* _WHAT TO DO_
Transcribe the data that follows without changing a word, and omit the pictures.

Data excerpts
------------------------------------

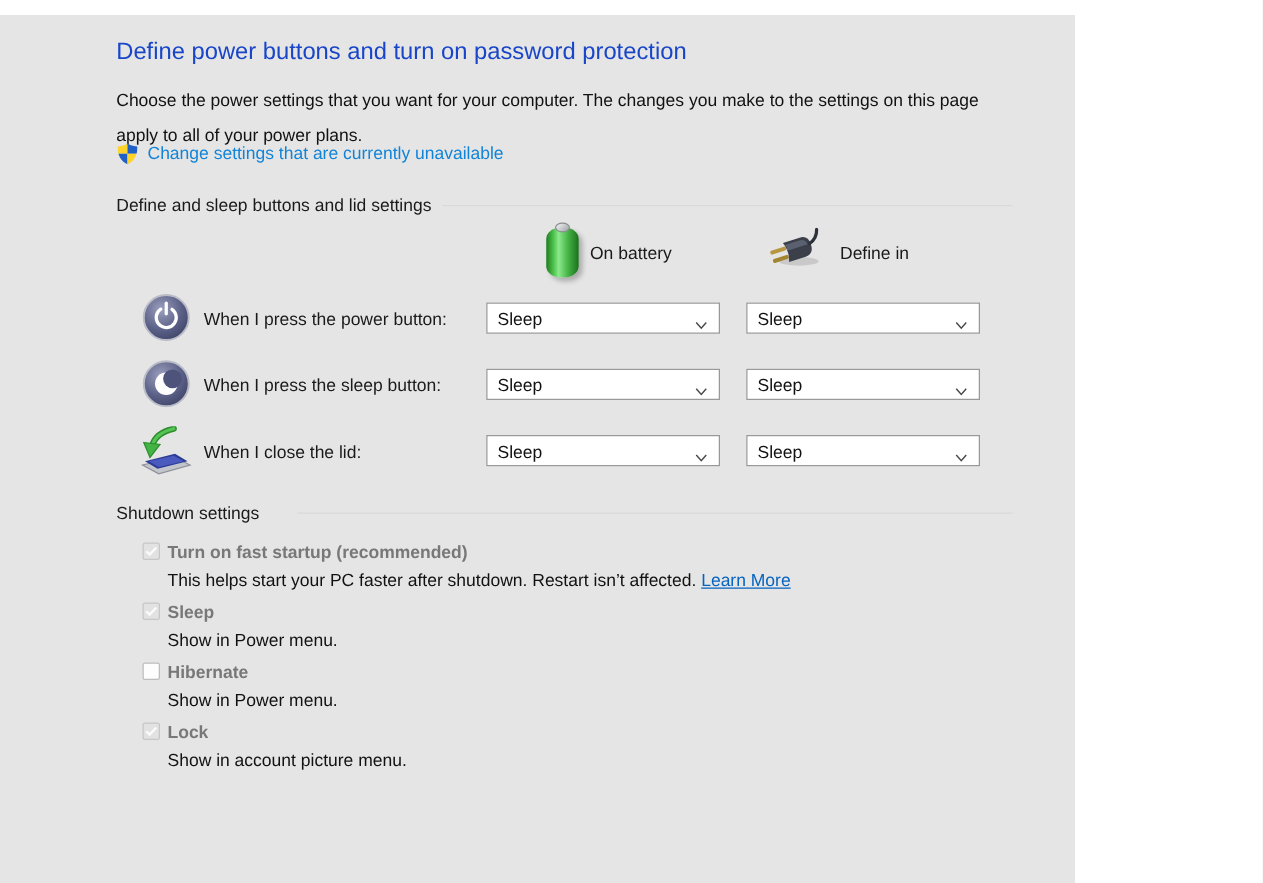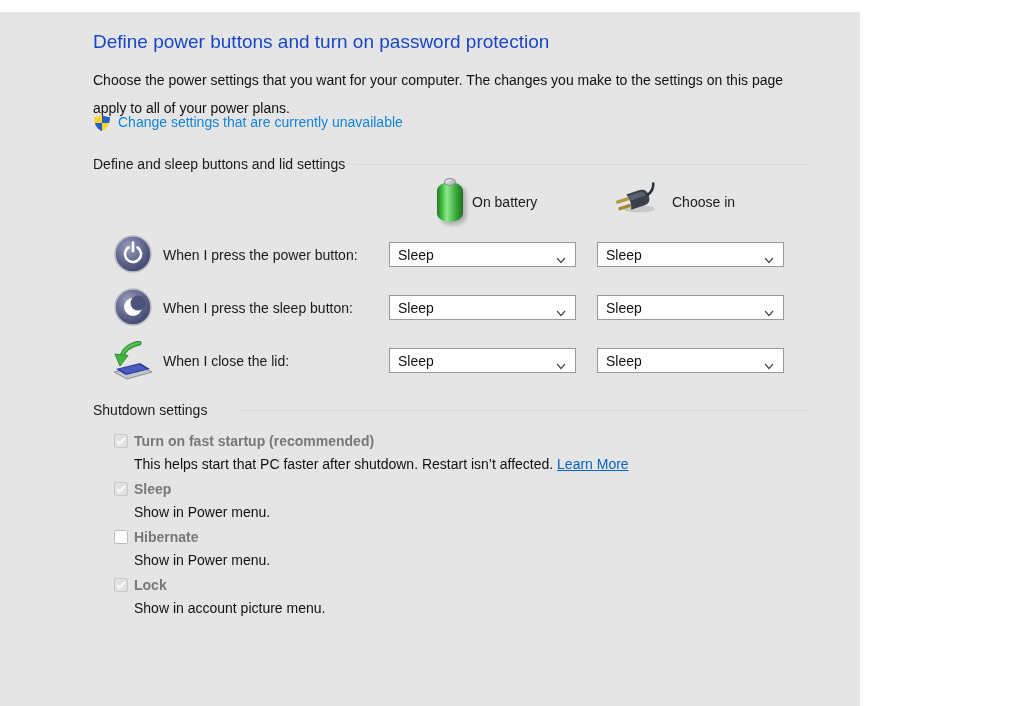--- a/index.html
+++ b/index.html
@@ -101,7 +101,7 @@
       </g>
     </svg>
   </div>
-  <div class="col-label" style="left:672px; top:182px;">Choose in</div>
+  <div class="col-label" style="left:672px; top:182px;">Define in</div>
 
   <div class="round-icon" style="top:223px;">
     <svg width="38" height="38" viewBox="0 0 38 38">

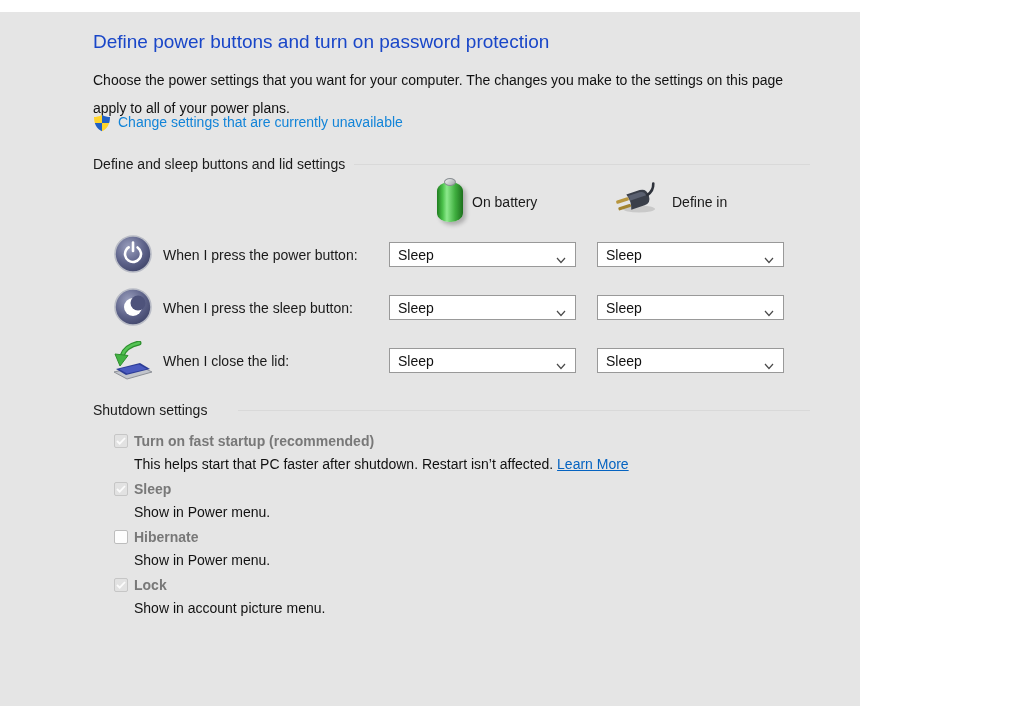--- a/index.html
+++ b/index.html
@@ -200,7 +200,7 @@
       <span class="chk-label">Turn on fast startup (recommended)</span>
     </div>
     <div class="chk-desc">
-      <span>This helps start that PC faster after shutdown. Restart isn’t affected. </span><span class="learn-link">Learn More</span>
+      <span>This helps start your PC faster after shutdown. Restart isn’t affected. </span><span class="learn-link">Learn More</span>
     </div>
   </div>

------------------------------------

* _EXERCISE RESPONSE_
--- a/index.html
+++ b/index.html
@@ -101,7 +101,7 @@
       </g>
     </svg>
   </div>
-  <div class="col-label" style="left:672px; top:182px;">Choose in</div>
+  <div class="col-label" style="left:672px; top:182px;">Define in</div>
 
   <div class="round-icon" style="top:223px;">
     <svg width="38" height="38" viewBox="0 0 38 38">

--- a/index.html
+++ b/index.html
@@ -200,7 +200,7 @@
       <span class="chk-label">Turn on fast startup (recommended)</span>
     </div>
     <div class="chk-desc">
-      <span>This helps start that PC faster after shutdown. Restart isn’t affected. </span><span class="learn-link">Learn More</span>
+      <span>This helps start your PC faster after shutdown. Restart isn’t affected. </span><span class="learn-link">Learn More</span>
     </div>
   </div>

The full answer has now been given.